Consider one backend performing readahead on a table, initiating IO for a
number of buffers ahead of the current "scan position". If that backend then
performs some operation that blocks, or even just is slow, the IO completion
for the asynchronously initiated read may not be processed.
This AIO implementation solves this problem by requiring that AIO methods
either allow AIO completions to be processed by any backend in the system
(e.g. io_uring), or to guarantee that AIO processing will happen even when the
issuing backend is blocked (e.g. worker mode, which offloads completion
processing to the AIO workers).
### IO can be started in critical sections
Using AIO for WAL writes can reduce the overhead of WAL logging substantially:
- AIO allows to start WAL writes eagerly, so they complete before needing to
wait
- AIO allows to have multiple WAL flushes in progress at the same time
- AIO makes it more realistic to use O\_DIRECT + O\_DSYNC, which can reduce
the number of roundtrips to storage on some OSs and storage HW (buffered IO
and direct IO without O_DSYNC needs to issue a write and after the write's
completion a cache flush, whereas O\_DIRECT + O\_DSYNC can use a single
Force Unit Access (FUA) write).
The need to be able to execute IO in critical sections has substantial design
implication on the AIO subsystem. Mainly because completing IOs (see prior
section) needs to be possible within a critical section, even if the
to-be-completed IO itself was not issued in a critical section. Consider
e.g. the case of a backend first starting a number of writes from shared
buffers and then starting to flush the WAL. Because only a limited amount of
IO can be in-progress at the same time, initiating IO for flushing the WAL may
require to first complete IO that was started earlier.
### State for AIO needs to live in shared memory
Because postgres uses a process model and because AIOs need to be
complete-able by any backend much of the state of the AIO subsystem needs to
live in shared memory.
In an `EXEC_BACKEND` build, a backend's executable code and other process
local state is not necessarily mapped to the same addresses in each process
due to ASLR. This means that the shared memory cannot contain pointers to
callbacks.
## Design of the AIO Subsystem
### AIO Methods
To achieve portability and performance, multiple methods of performing AIO are
implemented and others are likely worth adding in the future.
#### Synchronous Mode
`io_method=sync` does not actually perform AIO but allows to use the AIO API
while performing synchronous IO. This can be useful for debugging. The code
for the synchronous mode is also used as a fallback by e.g. the [worker
mode](#worker) uses it to execute IO that cannot be executed by workers.
#### Worker
`io_method=worker` is available on every platform postgres runs on, and
implements asynchronous IO - from the view of the issuing process - by
dispatching the IO to one of several worker processes performing the IO in a
synchronous manner.
#### io_uring
`io_method=io_uring` is available on Linux 5.1+. In contrast to worker mode it
dispatches all IO from within the process, lowering context switch rate /
latency.
### AIO Handles
The central API piece for postgres' AIO abstraction are AIO handles.

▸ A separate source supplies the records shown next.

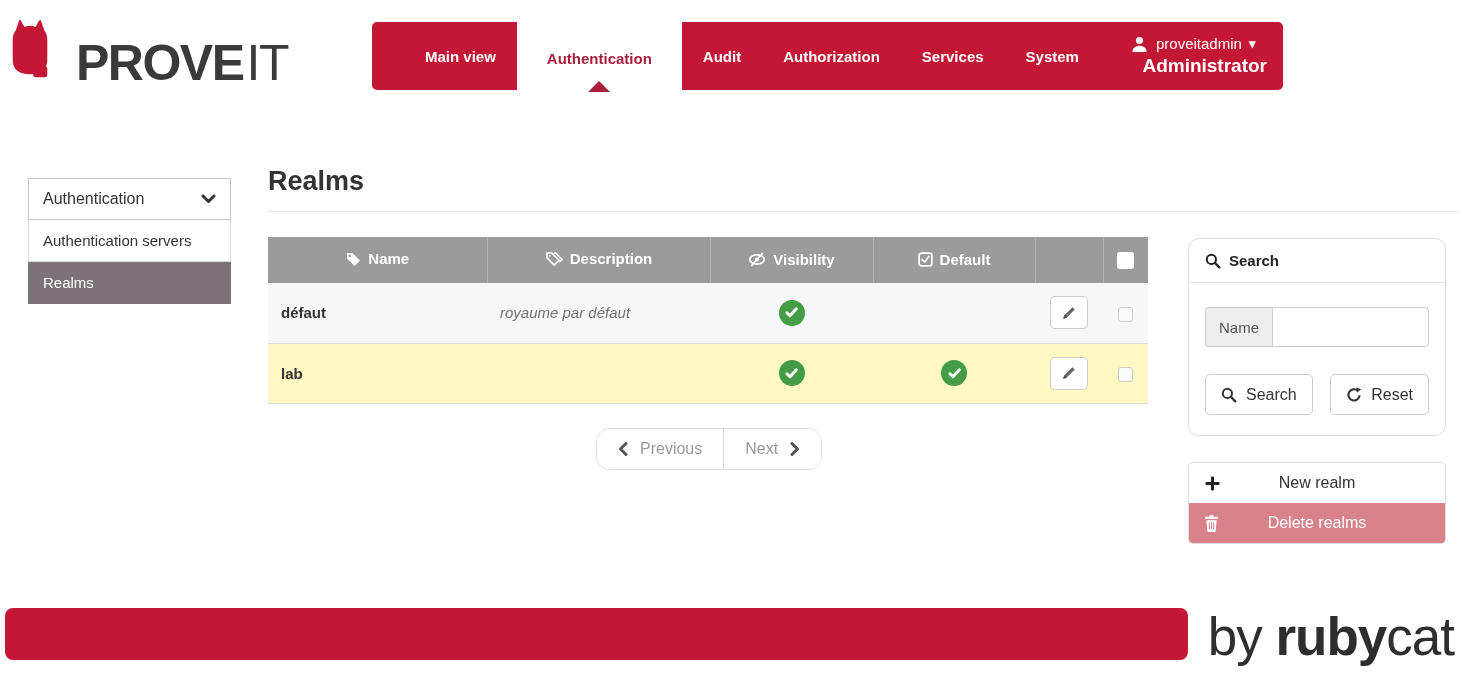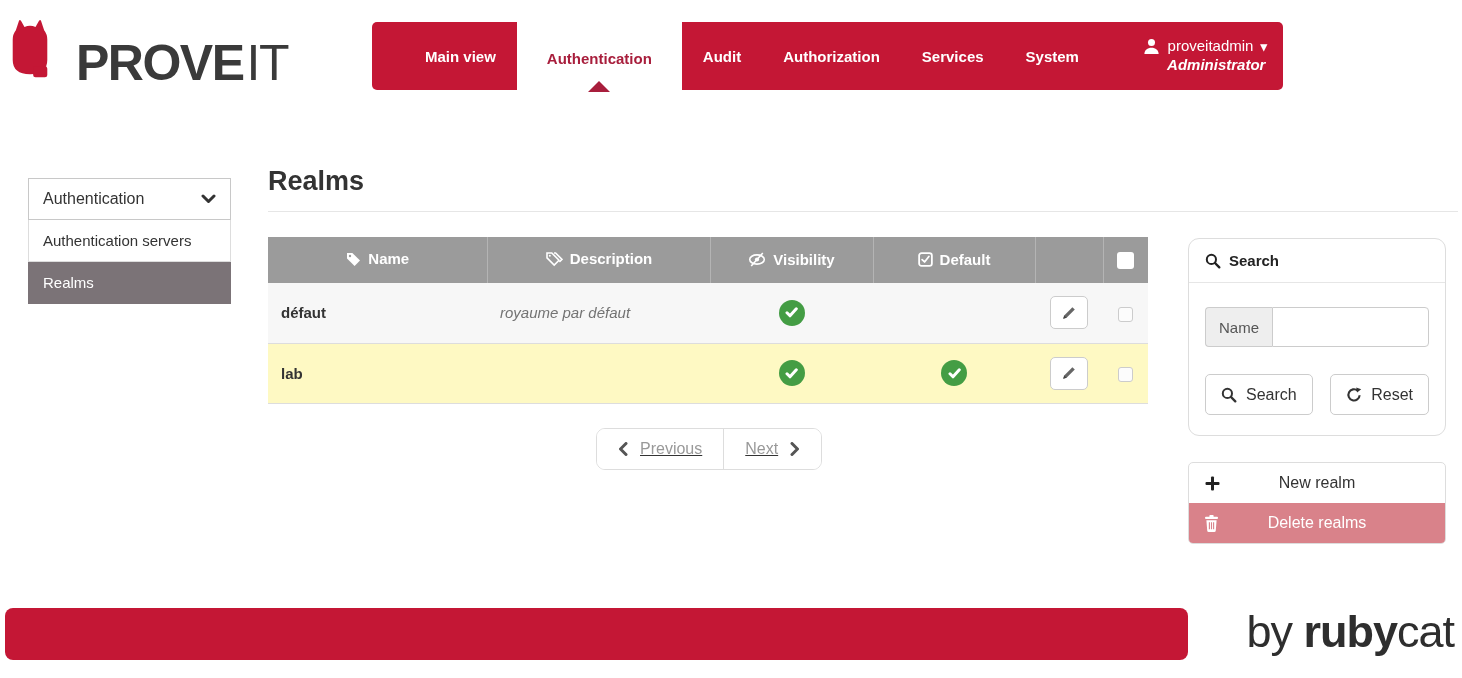--- a/index.html
+++ b/index.html
@@ -21,21 +21,21 @@
   .nav-item.active { background:#fff; color:#a81e3c; position:relative; padding:0 30px;
                      height:72px; align-self:flex-start; }
   .nav-tri { position:absolute; bottom:2px; left:50%; transform:translateX(-50%);
              width:0; height:0; border-left:11px solid transparent; border-right:11px solid transparent;
              border-bottom:11px solid #a81e3c; }
   .nav-user { margin-left:auto; display:flex; flex-direction:column; justify-content:center;
               align-items:center; padding:0 16px 0 10px; line-height:1.25; }
   .nav-user-top { display:flex; align-items:center; gap:7px; }
   .nav-user-name { font-weight:400; }
   .nav-caret { font-size:13px; }
-  .nav-user-role { font-style:italic; font-size:15px; font-weight:700; padding-left:24px; }
+  .nav-user-role { font-size:19px; font-weight:700; padding-left:24px; }
 
   
   .sidebar { position:absolute; left:28px; top:178px; width:203px; font-size:15px; background:#fff; }
   .sidebar-header { border:1px solid #c8c8c8; padding:11px 14px; display:flex;
                     justify-content:space-between; align-items:center; font-size:16px; color:#333;
                     cursor:pointer; }
   .sidebar-item { border:1px solid #ddd; border-top:none; padding:12px 14px; color:#333; cursor:pointer; }
   .sidebar-item.selected { background:#7b7377; color:#fff; border-color:#7b7377; }
 
   
@@ -57,21 +57,21 @@
   .check-badge { display:inline-flex; width:26px; height:26px; border-radius:50%;
                  background:#449d44; align-items:center; justify-content:center; }
   .edit-btn { width:38px; height:33px; border:1px solid #ccc; border-radius:5px; background:#fff;
               display:inline-flex; align-items:center; justify-content:center; cursor:pointer; padding:0; }
   input.cb { appearance:none; -webkit-appearance:none; width:15px; height:15px; border:1px solid #ccc;
              border-radius:3px; background:#fcfcfc; margin:0; cursor:pointer; vertical-align:middle; }
   input.cb.header-cb { width:17px; height:17px; border:none; background:#fff; border-radius:3px; }
 
   
   .pagination { position:absolute; left:596px; top:428px; display:flex; border:1px solid #ddd;
-                border-radius:9px; background:#fff; overflow:hidden;text-decoration:underline; }
+                border-radius:14px; background:#fff; overflow:hidden; }
   .page-btn { display:flex; align-items:center; gap:12px; padding:0 21px; height:40px; color:#999;
               font-size:16px; background:#fff; border:none; cursor:pointer; font-family:inherit; }
   .page-btn + .page-btn { border-left:1px solid #ddd; }
 
   
   .search-card { position:absolute; left:1188px; top:238px; width:258px; border:1px solid #ddd;
                  border-radius:11px; background:#fff; }
   .search-card-header { padding:13px 16px; border-bottom:1px solid #e6e6e6; font-weight:700;
                         font-size:15px; color:#222; display:flex; align-items:center; gap:8px; }
   .search-card-body { padding:24px 16px 20px; }
@@ -90,21 +90,21 @@
                   border-radius:5px; background:#fff; overflow:hidden; }
   .action-item { position:relative; height:40px; display:flex; align-items:center; justify-content:center;
                  font-size:16px; color:#333; cursor:pointer; }
   .action-item + .action-item { border-top:1px solid #ddd; }
   .action-icon { position:absolute; left:15px; display:flex; align-items:center; }
   .action-item.delete { background:#d9828a; color:#fff; border-top:none; }
 
   
   .footer-bar { position:absolute; left:5px; top:608px; width:1183px; height:52px;
                 background:#c41735; border-radius:8px; }
-  .footer-brand { position:absolute; right:8px; top:604px; font-size:45px; color:#2e2e2e;
+  .footer-brand { position:absolute; right:8px; top:604px; font-size:53px; color:#2e2e2e;
                   letter-spacing:-1px; line-height:1.25; white-space:nowrap; }
   .fb-bold { font-weight:700; }
 </style>
 </head>
 <body>
 
 <div class="screen">
 
   <div class="logo">
     <svg width="44" height="78" viewBox="0 0 56 76" aria-hidden="true">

To
execute an IO one first has to acquire an IO handle (`pgaio_io_acquire()`) and
then "define" it, i.e. associate an IO operation with the handle.

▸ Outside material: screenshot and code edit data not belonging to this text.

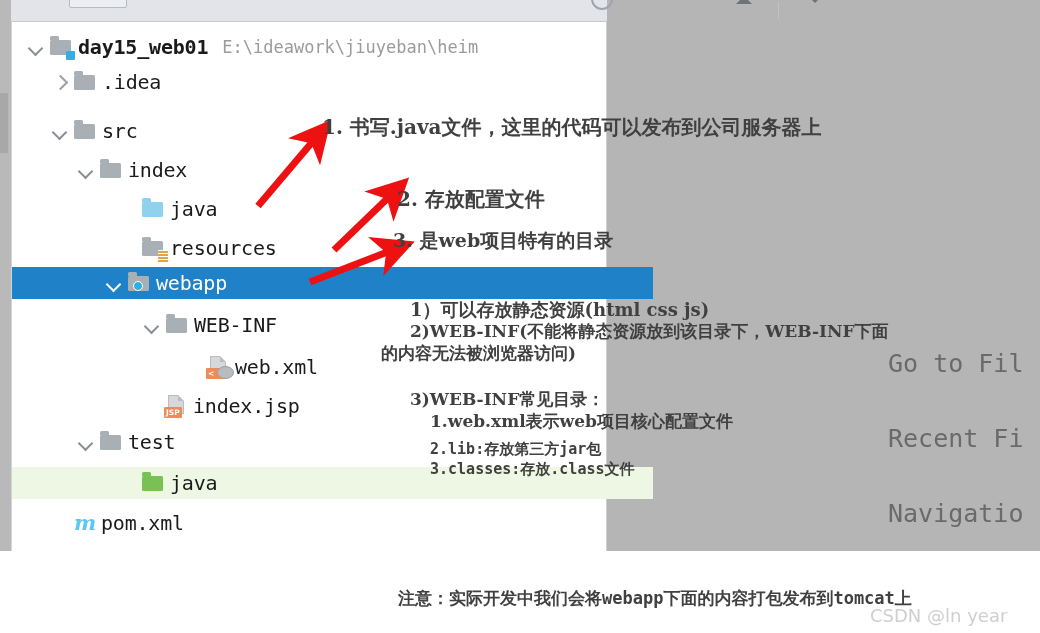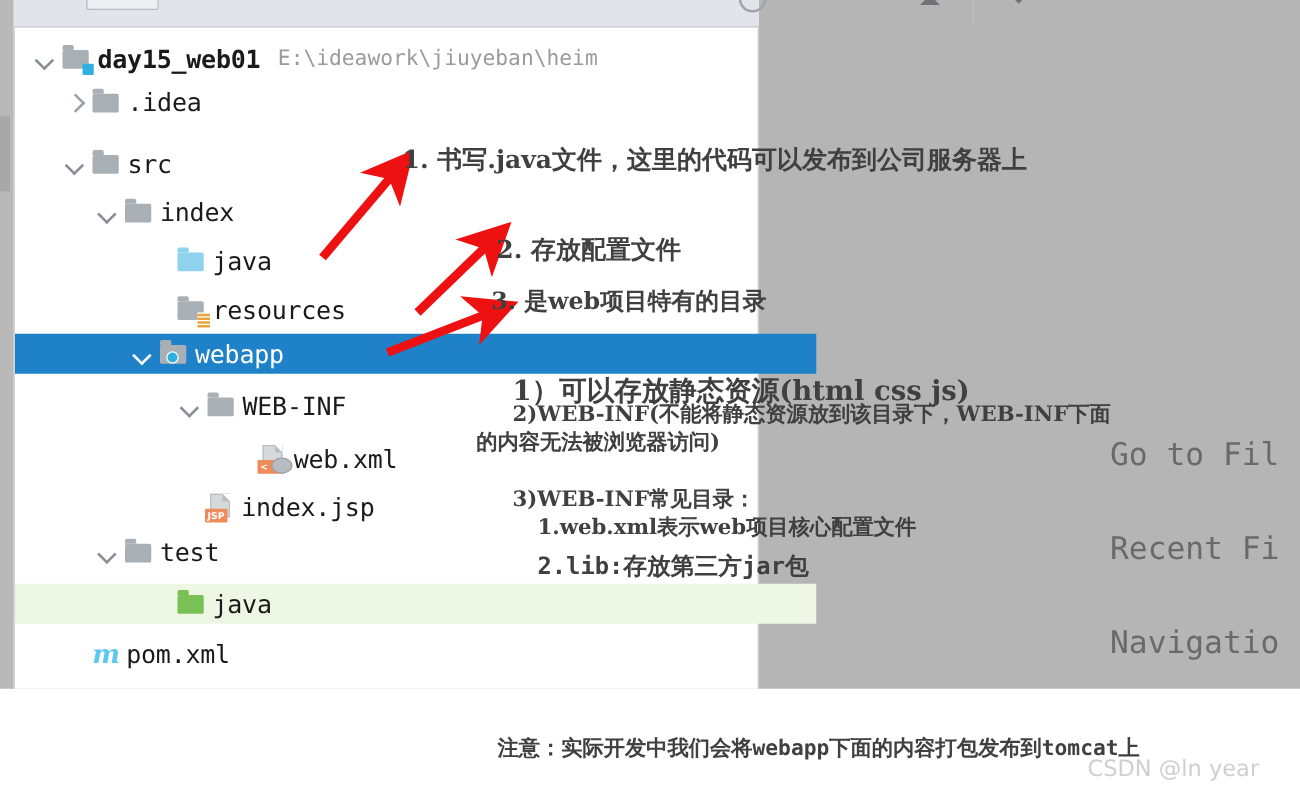--- a/index.html
+++ b/index.html
@@ -84,26 +84,26 @@
         color:#5bc8f0;font-size:21px;line-height:24px;text-align:center;}
 
   
   .anno{position:absolute;color:#404040;white-space:nowrap;}
   .anno.cn-serif{font-family:"DejaVu Serif","Liberation Serif",serif;font-weight:bold;}
   .anno.cn-mono{font-family:"DejaVu Sans Mono","Liberation Mono",monospace;font-weight:bold;}
 
   .a1{left:322px;top:114px;font-size:20px;}
   .a2{left:397px;top:186px;font-size:20px;}
   .a3{left:393px;top:228px;font-size:19px;}
-  .a4{left:410px;top:298px;font-size:22px;}
+  .a4{left:410px;top:298px;font-size:18px;}
   .a5{left:410px;top:320px;font-size:17px;}
   .a6{left:381px;top:342px;font-size:17px;}
   .a7{left:410px;top:388px;font-size:17px;}
   .a8{left:430px;top:410px;font-size:17px;}
-  .a9{left:430px;top:440px;font-size:19px;text-align:center;}
+  .a9{left:430px;top:440px;font-size:15px;text-align:center;}
   .a10{left:430px;top:460px;font-size:15px;}
   .bottom-note{left:398px;top:587px;font-size:17px;}
 
   .watermark{
     position:absolute;left:870px;top:605px;color:#cfcfcf;font-size:18px;
     font-family:"DejaVu Sans","Liberation Sans",sans-serif;white-space:nowrap;
   }
 
   
   .arrows{position:absolute;left:0;top:0;width:1040px;height:633px;pointer-events:none;}
@@ -278,17 +278,18 @@
 
   <div class="anno cn-serif a1">1. 书写.java文件，这里的代码可以发布到公司服务器上</div>
   <div class="anno cn-serif a2">2. 存放配置文件</div>
   <div class="anno cn-serif a3">3. 是web项目特有的目录</div>
   <div class="anno cn-serif a4">1）可以存放静态资源(html css js)</div>
   <div class="anno cn-serif a5">2)WEB-INF(不能将静态资源放到该目录下，WEB-INF下面</div>
   <div class="anno cn-serif a6">的内容无法被浏览器访问)</div>
   <div class="anno cn-serif a7">3)WEB-INF常见目录：</div>
   <div class="anno cn-serif a8">1.web.xml表示web项目核心配置文件</div>
   <div class="anno cn-mono  a9">2.lib:存放第三方jar包</div>
+  <div class="anno cn-mono  a10">3.classes:存放.class文件</div>
 
   <div class="anno cn-mono bottom-note">注意：实际开发中我们会将webapp下面的内容打包发布到tomcat上</div>
   <div class="watermark">CSDN @ln year</div>
 
 </div>
 
 </body></html>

Often AIO handles are acquired on a higher level and then passed to a lower
level to be fully defined. E.g., for IO to/from shared buffers, bufmgr.c
routines acquire the handle, which is then passed through smgr.c, md.c to be
finally fully defined in fd.c.
The functions used at the lowest level to define the operation are
`pgaio_io_start_*()`.
Because acquisition of an IO handle
[must always succeed](#io-can-be-started-in-critical-sections)
and the number of AIO Handles
[has to be limited](#state-for-aio-needs-to-live-in-shared-memory)
AIO handles can be reused as soon as they have completed. Obviously code needs
to be able to react to IO completion. State can be updated using
[AIO Completion callbacks](#aio-callbacks)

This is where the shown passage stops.